Gale and Book Aid International: A Shared Mission for Empowerment

| By Jessica Edwards |

Although I spend most of my time working for the Gale International Marketing team, I’m also a Publisher Ambassador for the charity Book Aid International. After touring the Cengage warehouse last year and learning about operational processes, including the scrapping of books, I was inspired to research ways of extending the lives of books marked for pulping. I consequently came across Book Aid International, a long-established charity who ship new books from UK publishers out to sub-Saharan Africa, and was immediately impressed with the value and scale of their work.

The charity not only accepts book donations, but establishes librarian training programmes and funds refurbishments at partner libraries in sub-Saharan Africa and the occupied Palestinian territories. Some of these libraries are in communities with a very limited access to books such as refugee camps, prisons, and slums, others are in hospitals or universities where resources are extremely dated. Book Aid International works with some of the largest UK publishers, and all the books shipped abroad are new. In 2016, they sent over a million books. They also work with local publishers to source books in local languages.

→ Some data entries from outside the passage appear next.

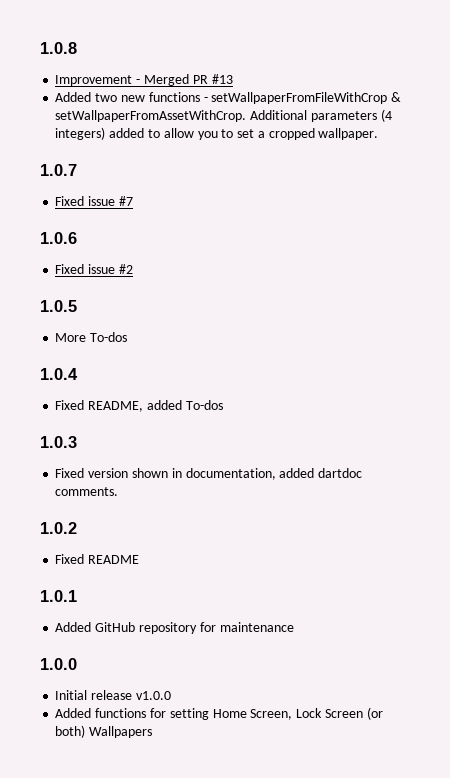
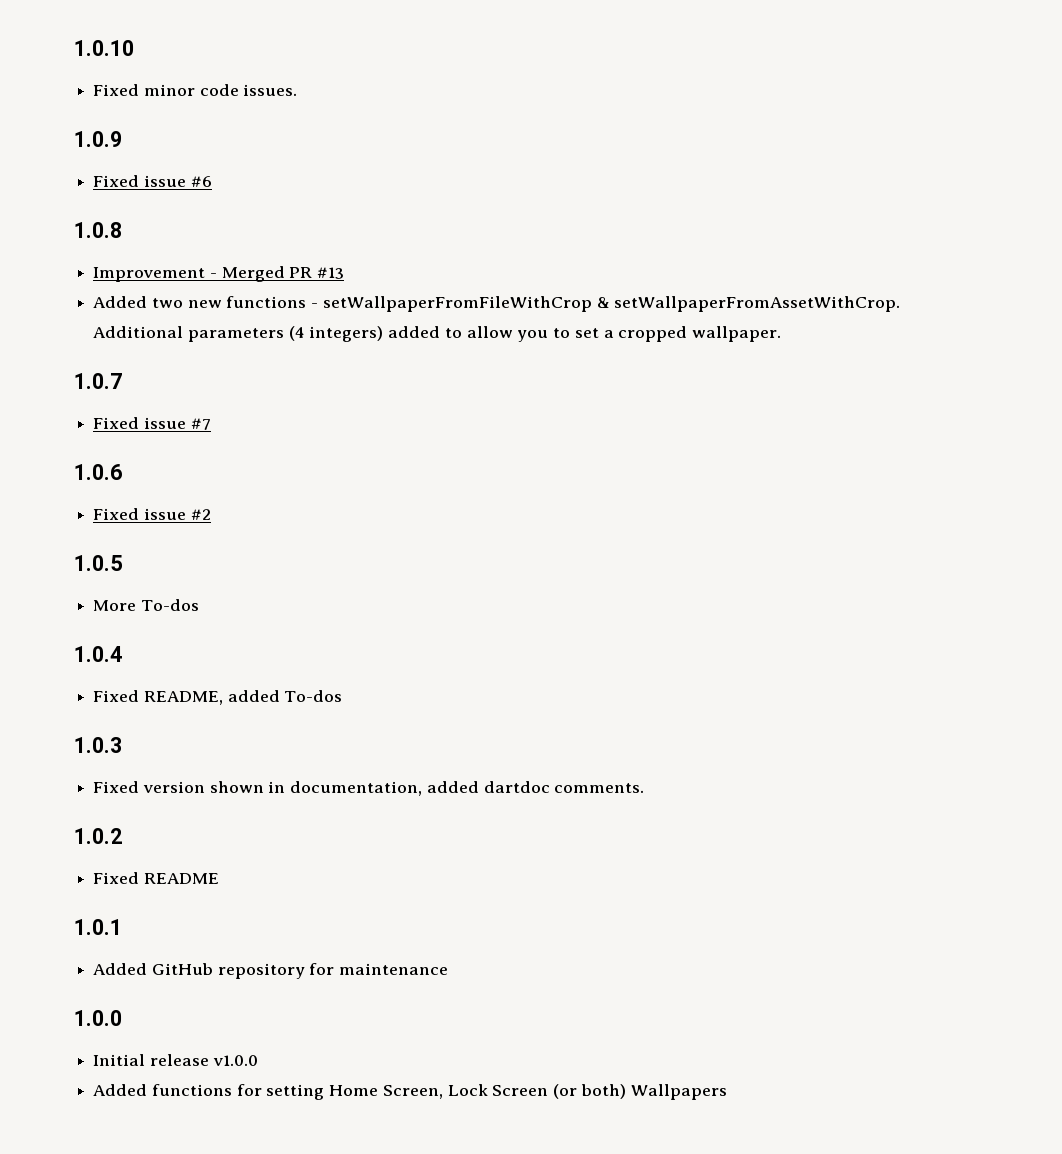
+ 1.0.10
+ Fixed minor code issues.
+ 1.0.9
+ Fixed issue #6

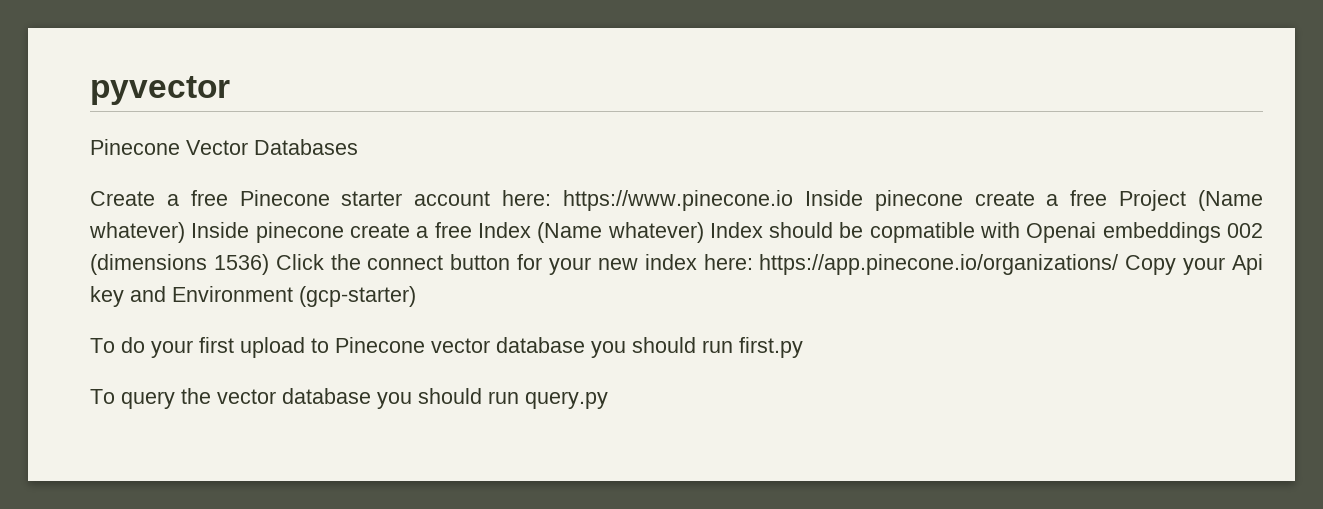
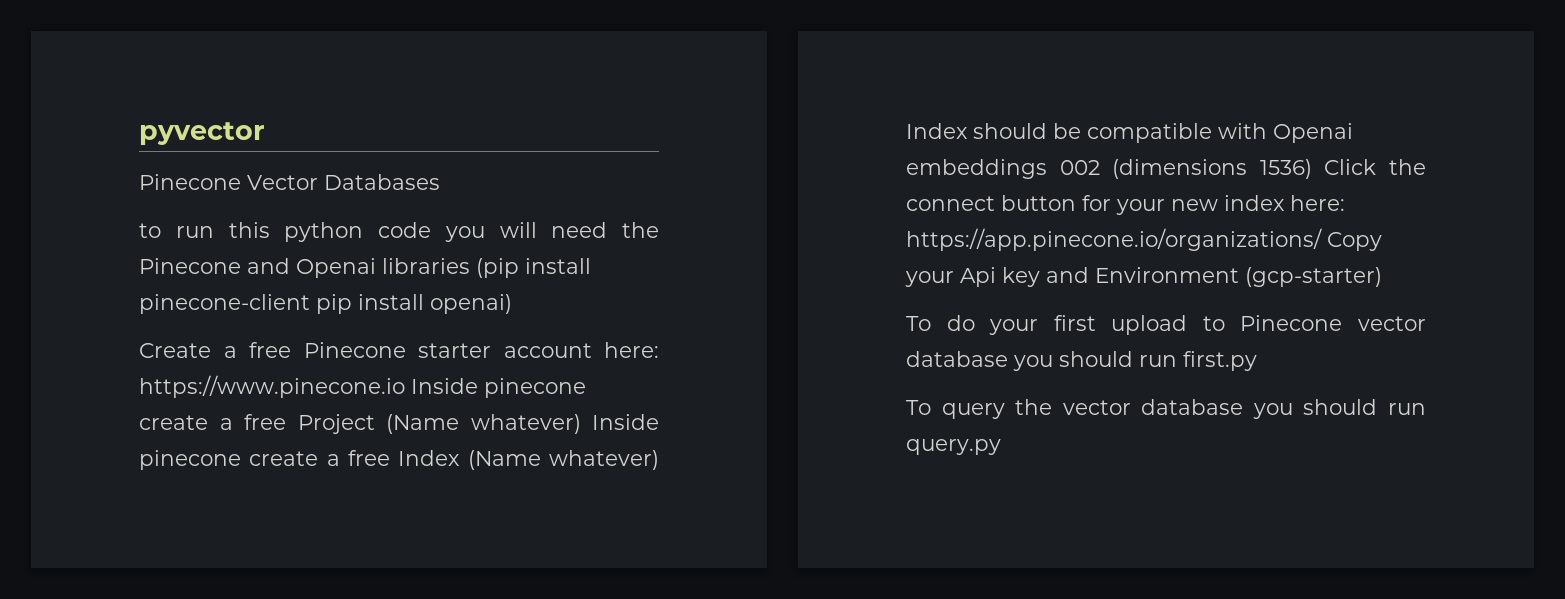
+ to run this python code you will need the Pinecone and Openai libraries (pip install pinecone-client pip install openai)
- Create a free Pinecone starter account here: https://www.pinecone.io Inside pinecone create a free Project (Name whatever) Inside pinecone create a free Index (Name whatever) Index should be copmatible with Openai embeddings 002 (dimensions 1536) Click the connect button for your new index here: https://app.pinecone.io/organizations/ Copy your Api key and Environment (gcp-starter)
+ Create a free Pinecone starter account here: https://www.pinecone.io Inside pinecone create a free Project (Name whatever) Inside pinecone create a free Index (Name whatever) Index should be compatible with Openai embeddings 002 (dimensions 1536) Click the connect button for your new index here: https://app.pinecone.io/organizations/ Copy your Api key and Environment (gcp-starter)

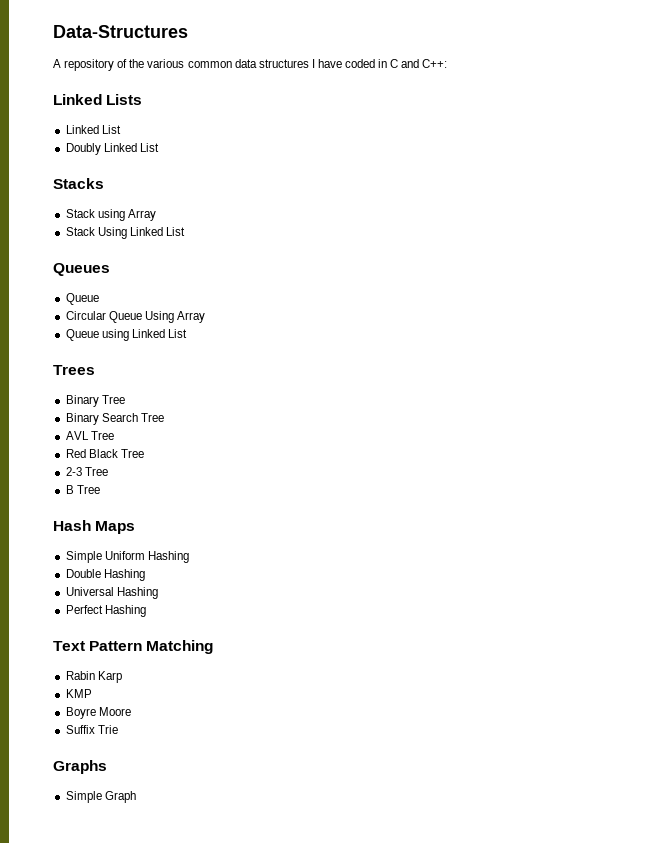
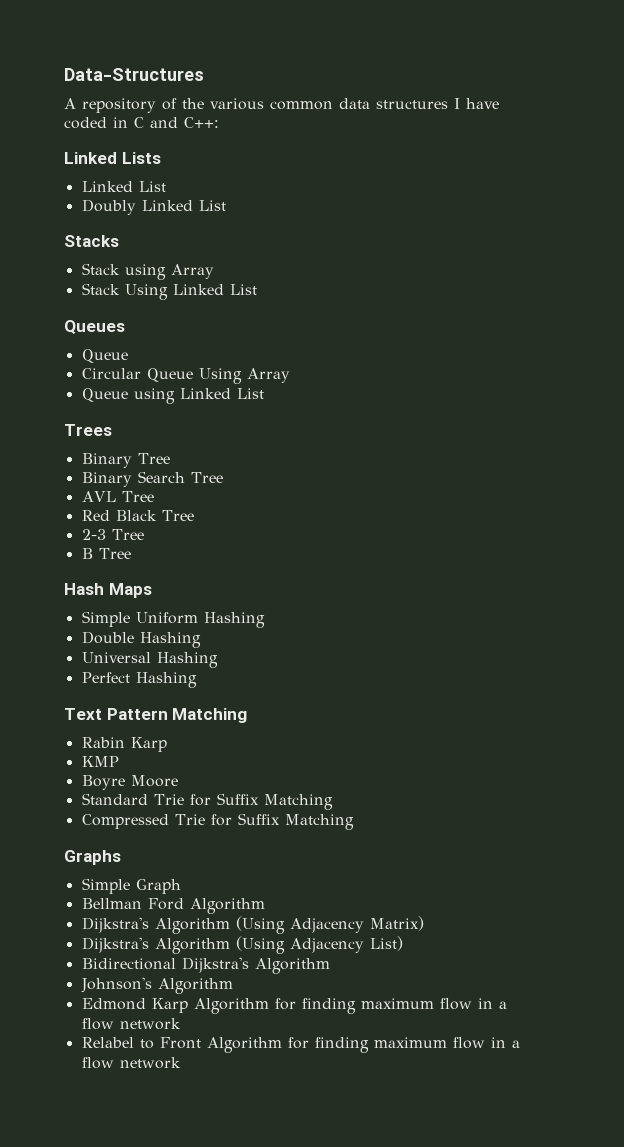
- Suffix Trie
+ Standard Trie for Suffix Matching
+ Compressed Trie for Suffix Matching
  Graphs
  Simple Graph
+ Bellman Ford Algorithm
+ Dijkstra's Algorithm (Using Adjacency Matrix)
+ Dijkstra's Algorithm (Using Adjacency List)
+ Bidirectional Dijkstra's Algorithm
+ Johnson's Algorithm
+ Edmond Karp Algorithm for finding maximum flow in a flow network
+ Relabel to Front Algorithm for finding maximum flow in a flow network

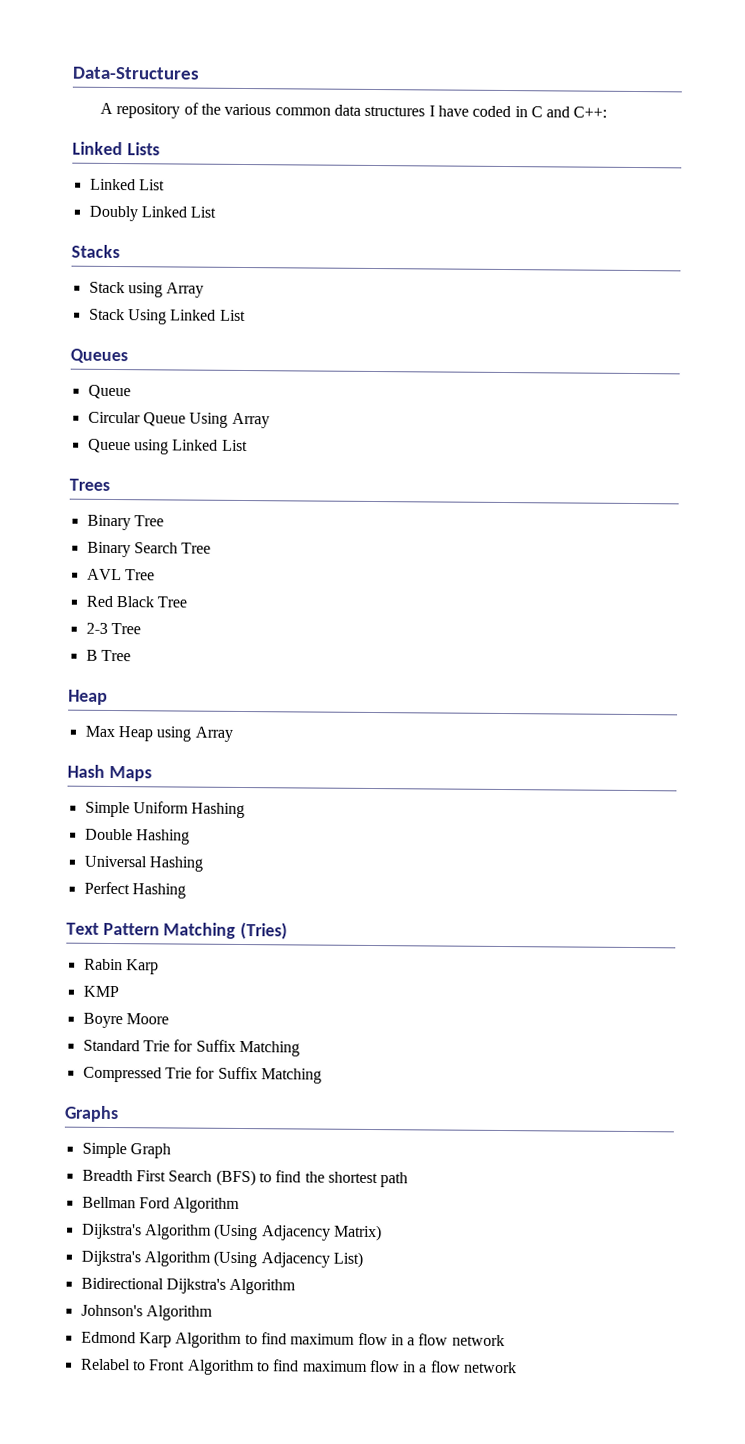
  B Tree
+ Heap
+ Max Heap using Array
- Text Pattern Matching
+ Text Pattern Matching (Tries)
+ Breadth First Search (BFS) to find the shortest path
- Edmond Karp Algorithm for finding maximum flow in a flow network
+ Edmond Karp Algorithm to find maximum flow in a flow network
- Relabel to Front Algorithm for finding maximum flow in a flow network
+ Relabel to Front Algorithm to find maximum flow in a flow network

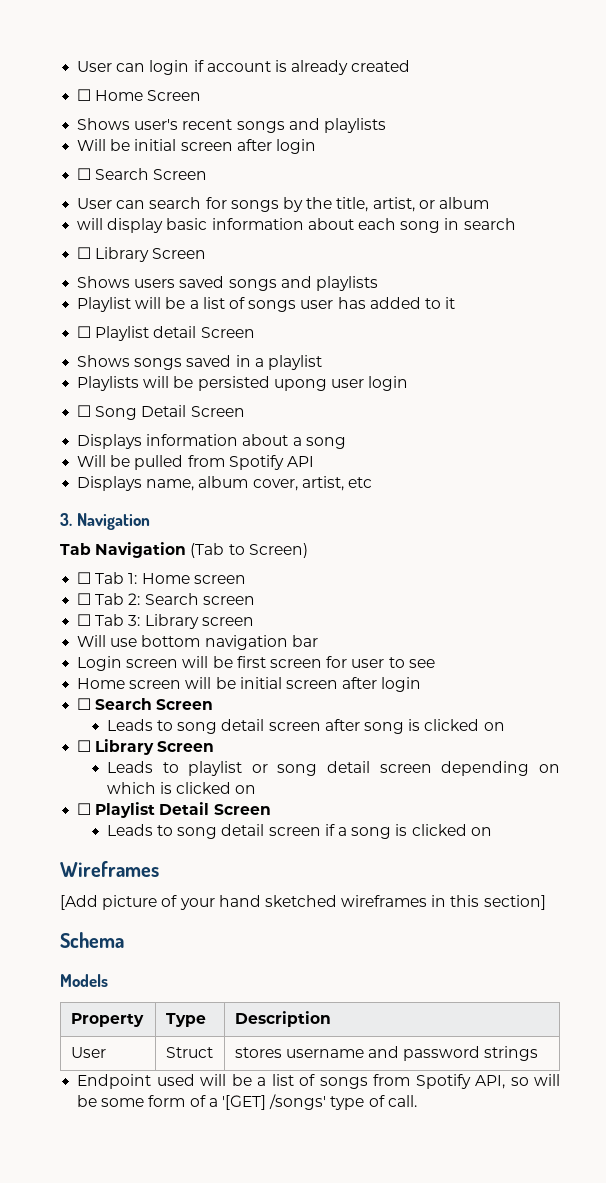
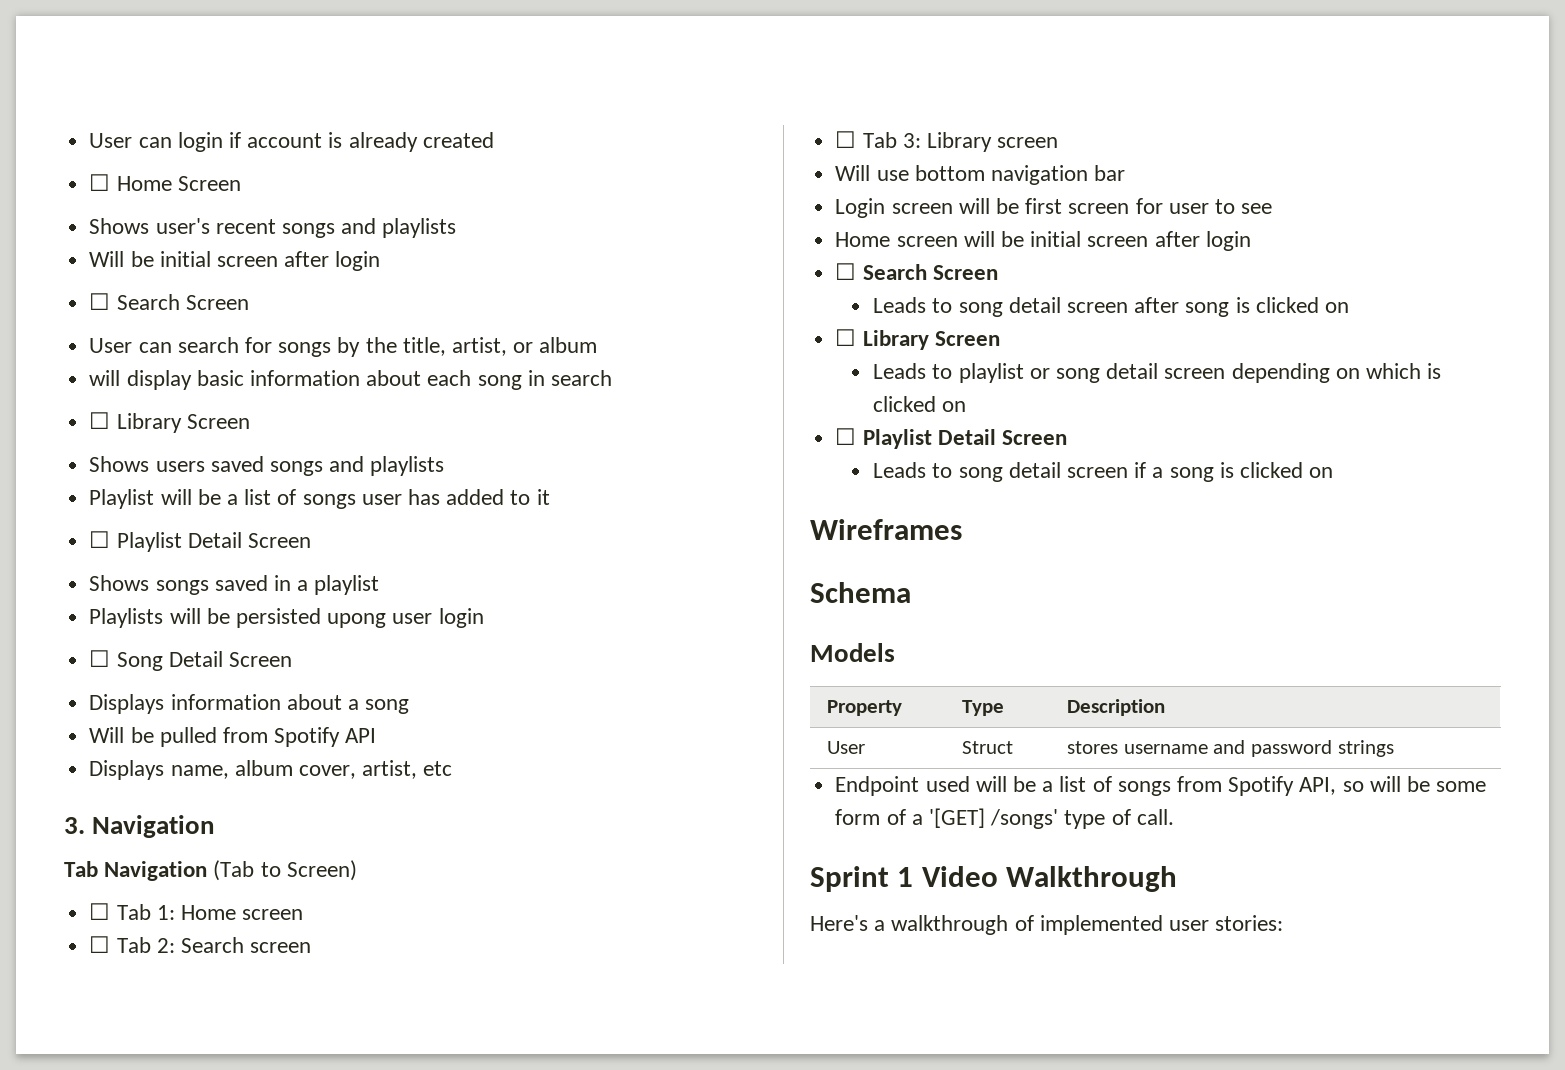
  Playlist will be a list of songs user has added to it
- ☐ Playlist detail Screen
+ ☐ Playlist Detail Screen
- [Add picture of your hand sketched wireframes in this section]
+ Sprint 1 Video Walkthrough
+ Here's a walkthrough of implemented user stories:

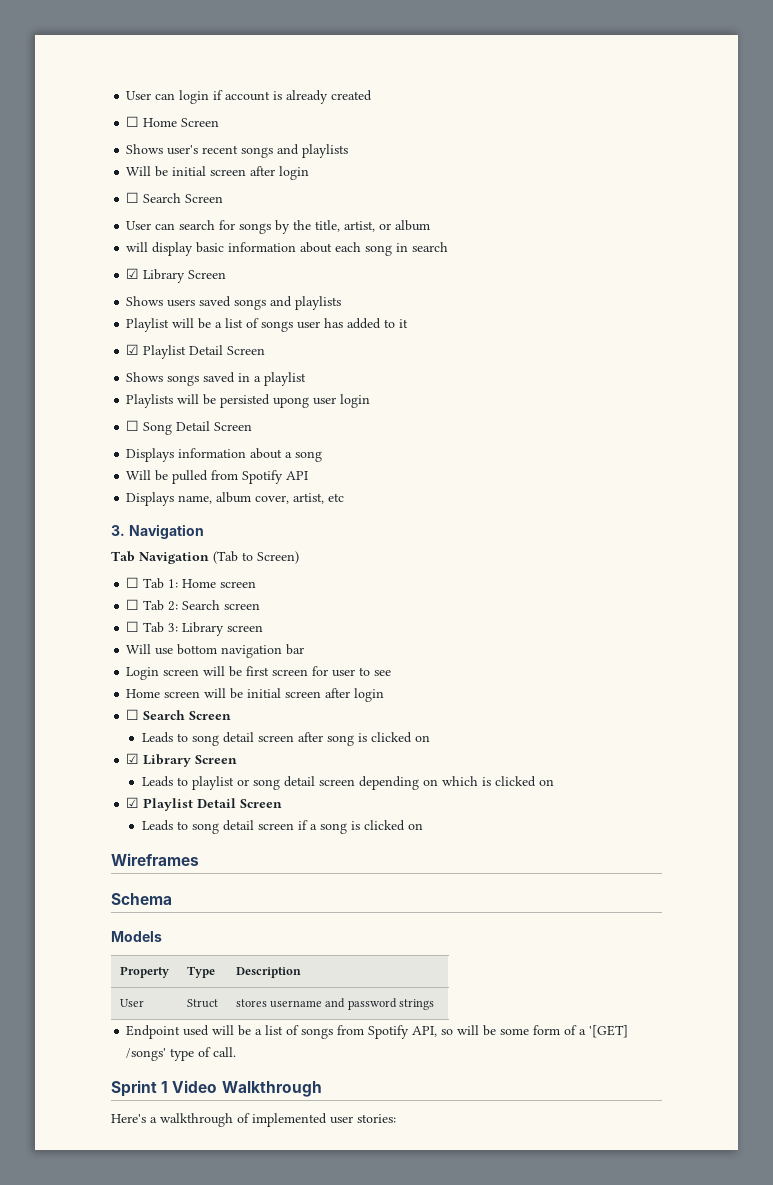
  will display basic information about each song in search
- ☐ Library Screen
+ ☑ Library Screen
  Playlist will be a list of songs user has added to it
- ☐ Playlist Detail Screen
+ ☑ Playlist Detail Screen
  Leads to song detail screen after song is clicked on
- ☐ Library Screen
+ ☑ Library Screen
  Leads to playlist or song detail screen depending on which is clicked on
- ☐ Playlist Detail Screen
+ ☑ Playlist Detail Screen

It can be hard to appreciate quite how desperate the need is, but a few particularly powerful stories go some way towards demonstrating. The Menelik II Referral Hospital in Ethiopia is a hospital with no internet connection, and therefore no online resources. Thus, the library is vital for medical staff to access the up-to-date information they require. Nearly all the books in the hospital library are provided by Book Aid International. Samuel’s story in the video below is also a powerful indication of how the work of Book Aid International helps individuals pull themselves out of poverty. The video also outlines the charity’s many achievements over the last year.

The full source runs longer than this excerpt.